Among the best known objects in the artisanal production of the areas south east of Rome that are arbitrarily associated to this recent term there are copper amphoras (called "conca"); wicker and "vinchio" (marshy grass that grows on the slopes of the Aurunci Mounts) woven in the shape of baskets; terracotta amphorae, called "cannate", terracotta jugs made in Aquino and Fiuggi; gold and coral jewellery produced in Alatri, Anagni, Fiuggi, Veroli; works in copper and wrought iron; embroideries, like the embroidered towels and tablecloths of Veroli and Boville Ernica and the religious vestments produced in Anagni.

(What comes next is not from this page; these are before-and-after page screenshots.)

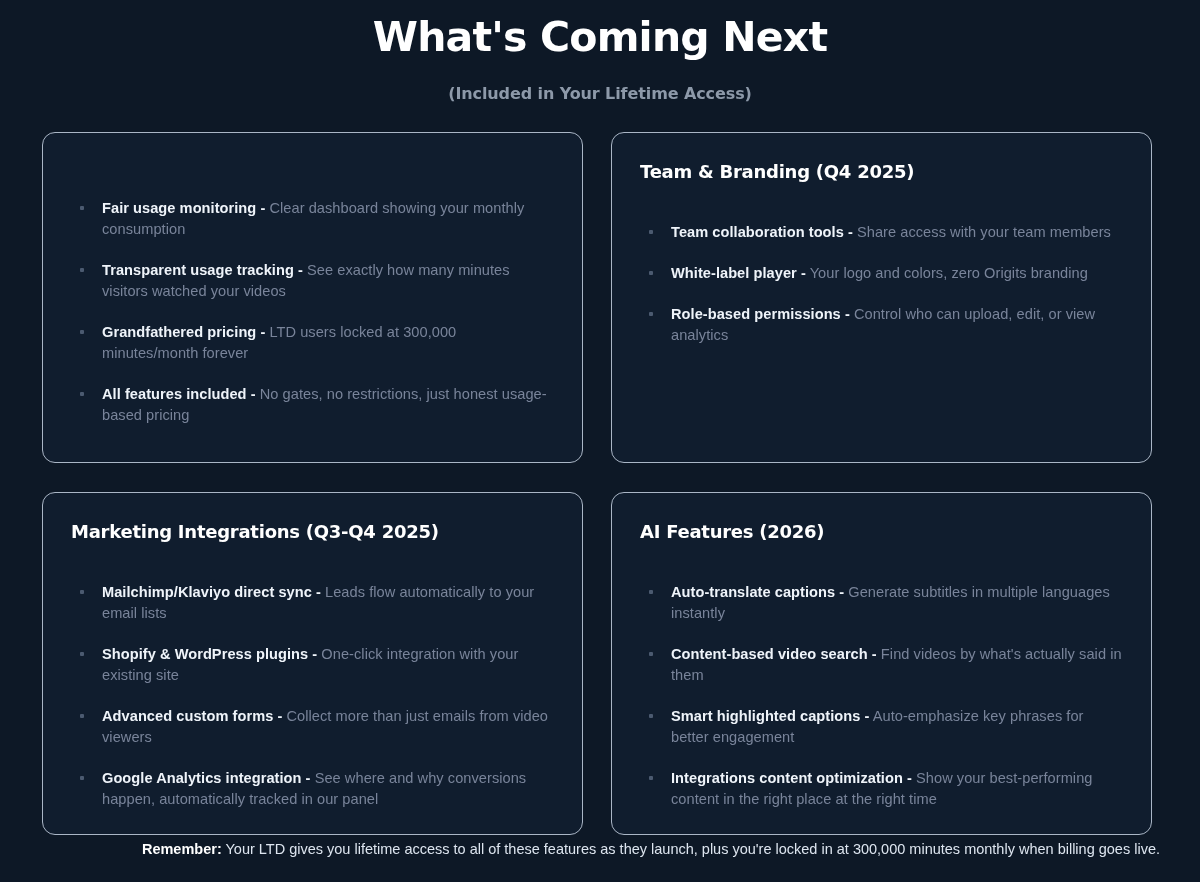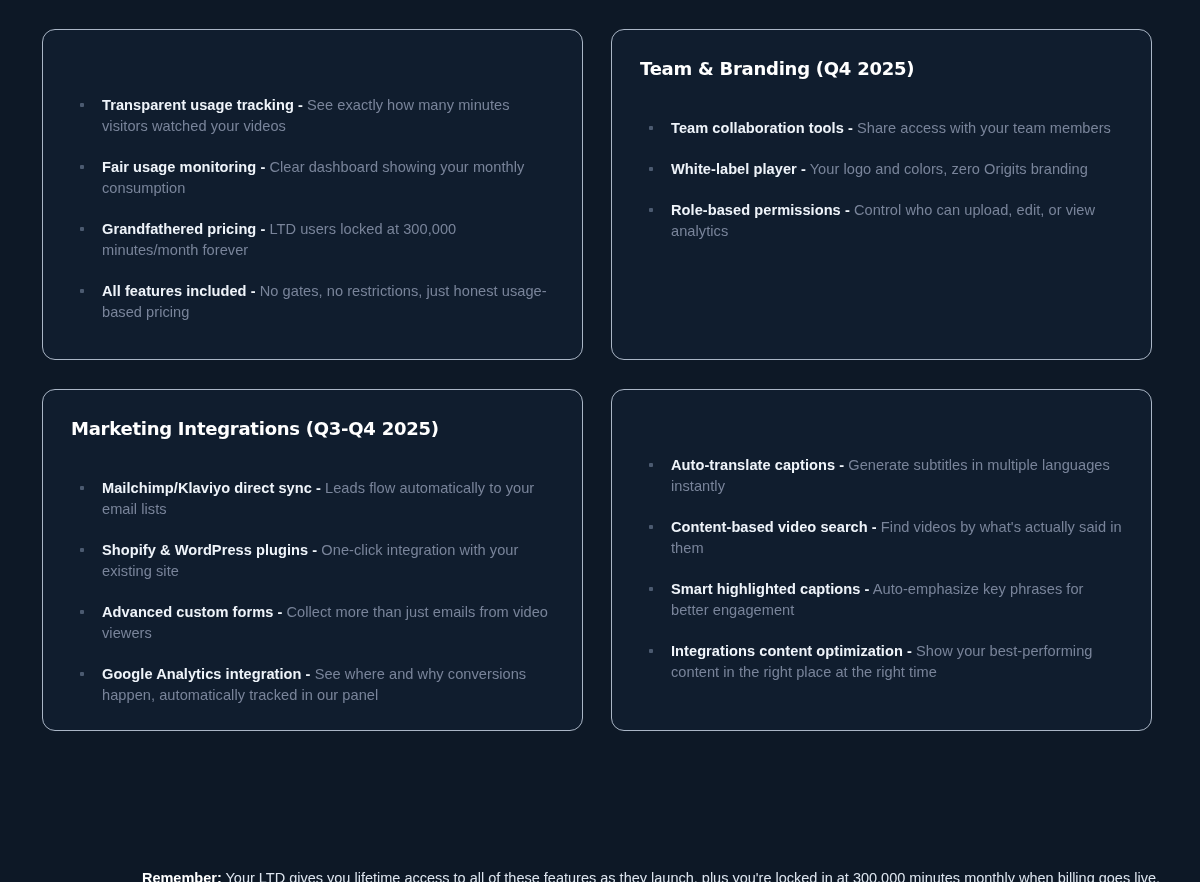--- a/index.html
+++ b/index.html
@@ -134,6 +134,10 @@
 
 <div class="page">
 
+  <div class="header">
+    <h1 class="page-title">What's Coming Next</h1>
+    <div class="page-subtitle">(Included in Your Lifetime Access)</div>
+  </div>
 
   <div class="card-grid" id="card-grid">
       <div class="card">

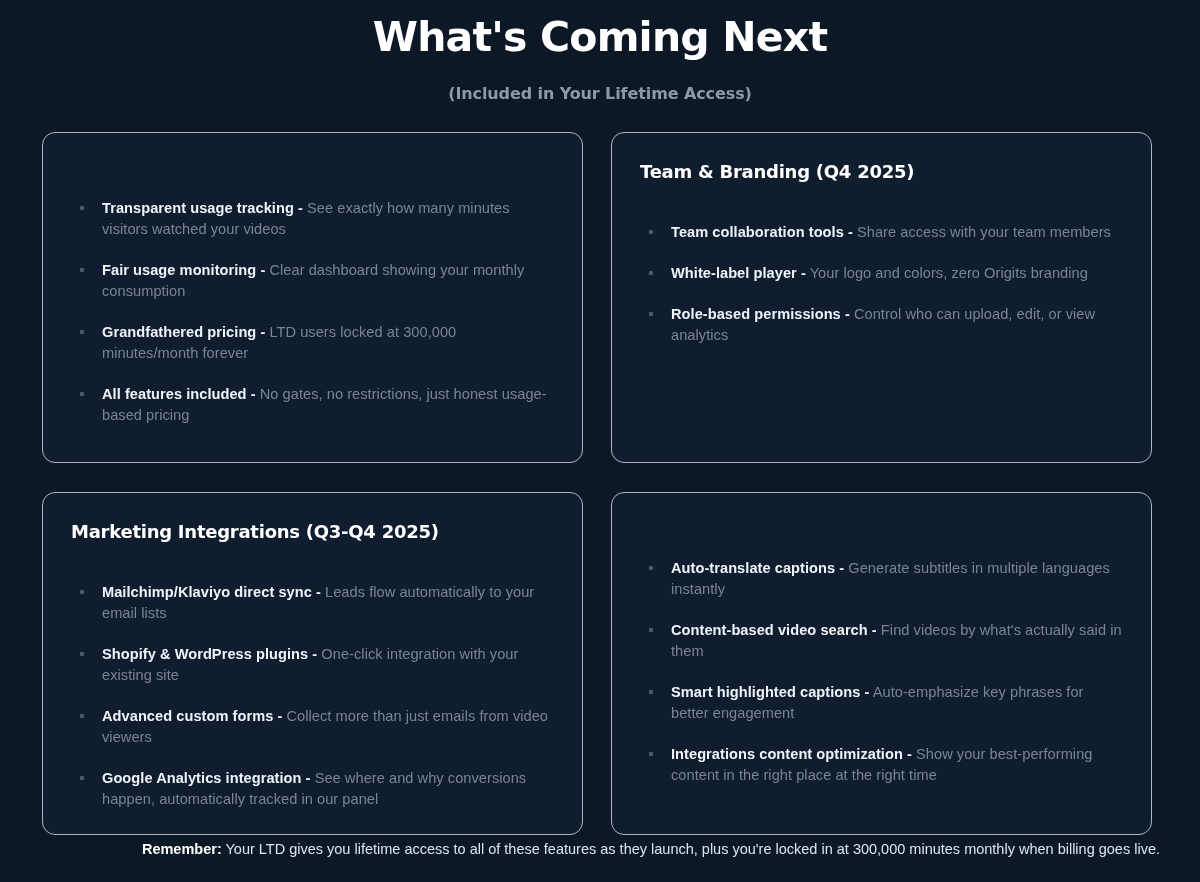--- a/index.html
+++ b/index.html
@@ -142,8 +142,8 @@
   <div class="card-grid" id="card-grid">
       <div class="card">
         <ul class="card-list">
+          <li><span class="bullet-marker"></span><span class="item-term">Fair usage monitoring -</span><span class="item-desc"> Clear dashboard showing your monthly consumption</span></li>
           <li><span class="bullet-marker"></span><span class="item-term">Transparent usage tracking -</span><span class="item-desc"> See exactly how many minutes visitors watched your videos</span></li>
-          <li><span class="bullet-marker"></span><span class="item-term">Fair usage monitoring -</span><span class="item-desc"> Clear dashboard showing your monthly consumption</span></li>
           <li><span class="bullet-marker"></span><span class="item-term">Grandfathered pricing -</span><span class="item-desc"> LTD users locked at 300,000 minutes/month forever</span></li>
           <li><span class="bullet-marker"></span><span class="item-term">All features included -</span><span class="item-desc"> No gates, no restrictions, just honest usage-based pricing</span></li>
         </ul>

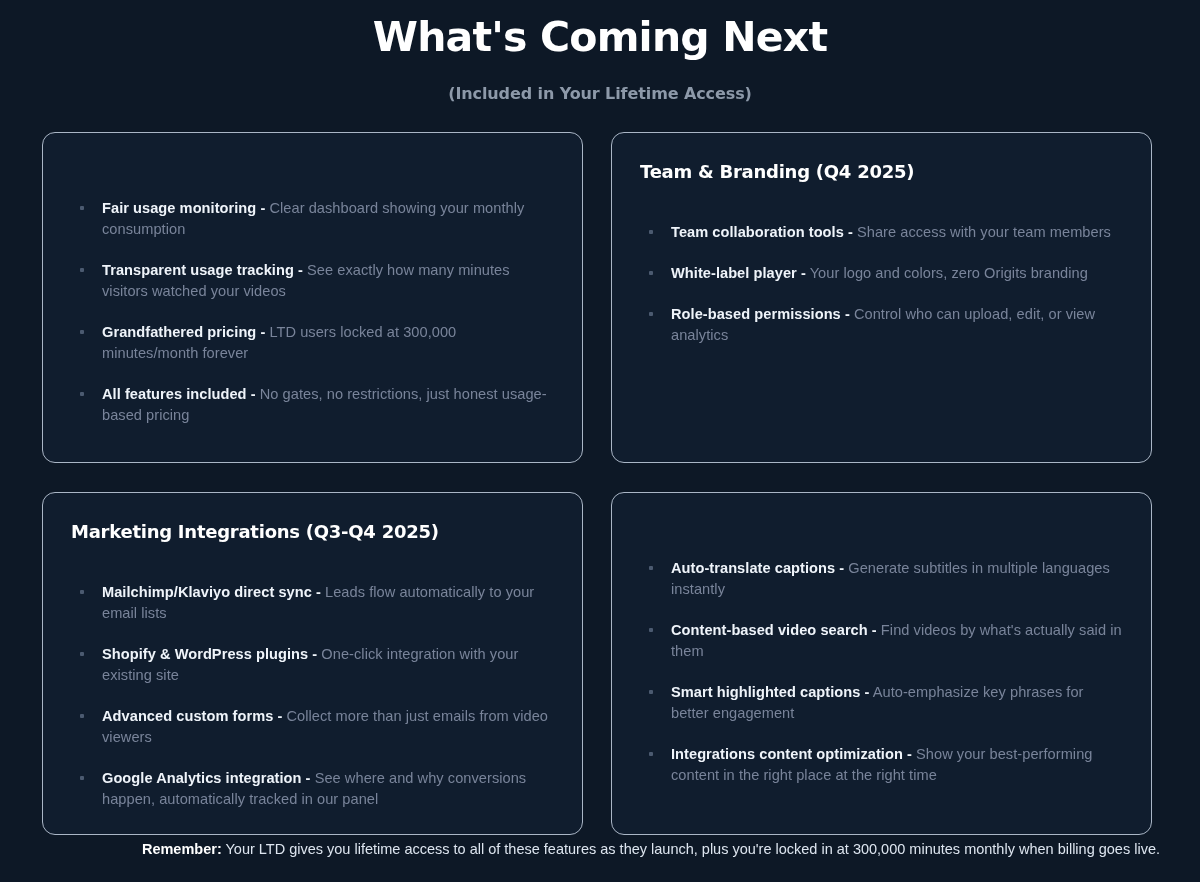--- a/index.html
+++ b/index.html
@@ -166,6 +166,7 @@
         </ul>
       </div>
       <div class="card">
+        <h2 class="card-title">AI Features (2026)</h2>
         <ul class="card-list">
           <li><span class="bullet-marker"></span><span class="item-term">Auto-translate captions -</span><span class="item-desc"> Generate subtitles in multiple languages instantly</span></li>
           <li><span class="bullet-marker"></span><span class="item-term">Content-based video search -</span><span class="item-desc"> Find videos by what's actually said in them</span></li>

==Rapes after the battle of Monte Cassino==

The day following the Battle of Monte Cassino, Goumiers rampaged through the surrounding countryside committing mass rape in Southern Lazio. Victims of such crimes became known in Italy as marocchinate, literally translatable as "Moroccaned". Alberto Moravia wrote the novel La ciociara on the event, which was made into a successful 1960 movie directed by Vittorio de Sica starring Sophia Loren and a 2015 opera by Marco Tutino. This further contributed to the spread of the term that is indeed often associated with these war crimes.